Aspartate Aminotransferase

Companion liver enzyme to ALT — also rises with muscle damage. AST/ALT ratio gives etiology hints.

STANDARD RANGE
8–48 U/L
OPTIMAL (OPTIMIZATION)
<25 U/L

What AST Measures

AST is structurally related to ALT but found in more tissues (liver, heart, skeletal muscle, kidney, brain). Like ALT, it rises with hepatocyte damage but also rises with intense exercise (muscle release) — which can confuse interpretation in athletic users.

The AST/ALT ratio offers etiology hints: ratio >2 with elevation suggests alcohol or muscle origin; ratio <1 with elevation typically suggests viral hepatitis or NAFLD. In normal-range scenarios, the ratio is less informative.

What Affects This Biomarker

AST is influenced by: liver function, recent intense exercise (muscle release — can elevate AST 2–3× transiently), alcohol intake, muscle injury, statins (occasional rise), hemolysis (can falsely elevate), and most things that affect ALT.

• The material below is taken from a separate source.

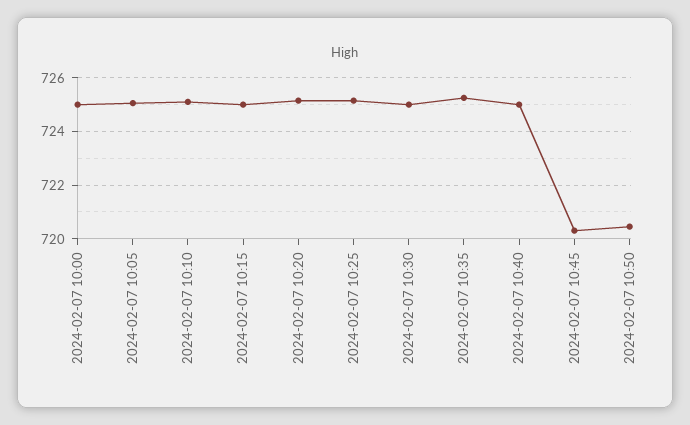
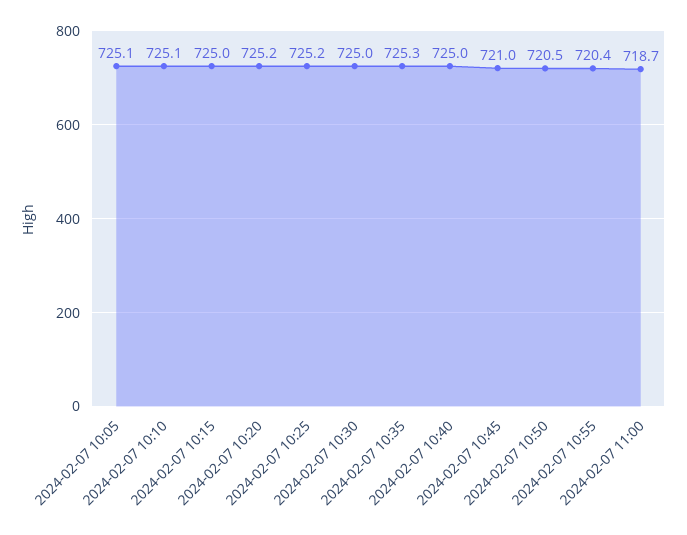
2024-02-07 10:00: 725 -> none
2024-02-07 10:45: 720.25 -> 721
2024-02-07 10:55: none -> 720.4
2024-02-07 11:00: none -> 718.7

In the Context of Peptide Protocols

Always interpret with ALT in context. If AST > ALT and the user trains intensely, repeat draw 3–5 days post-rest before assuming liver issue. On GLP-1s expect AST + ALT to fall together. On GH protocols, AST can rise transiently with intense training cycles — not a liver problem per se.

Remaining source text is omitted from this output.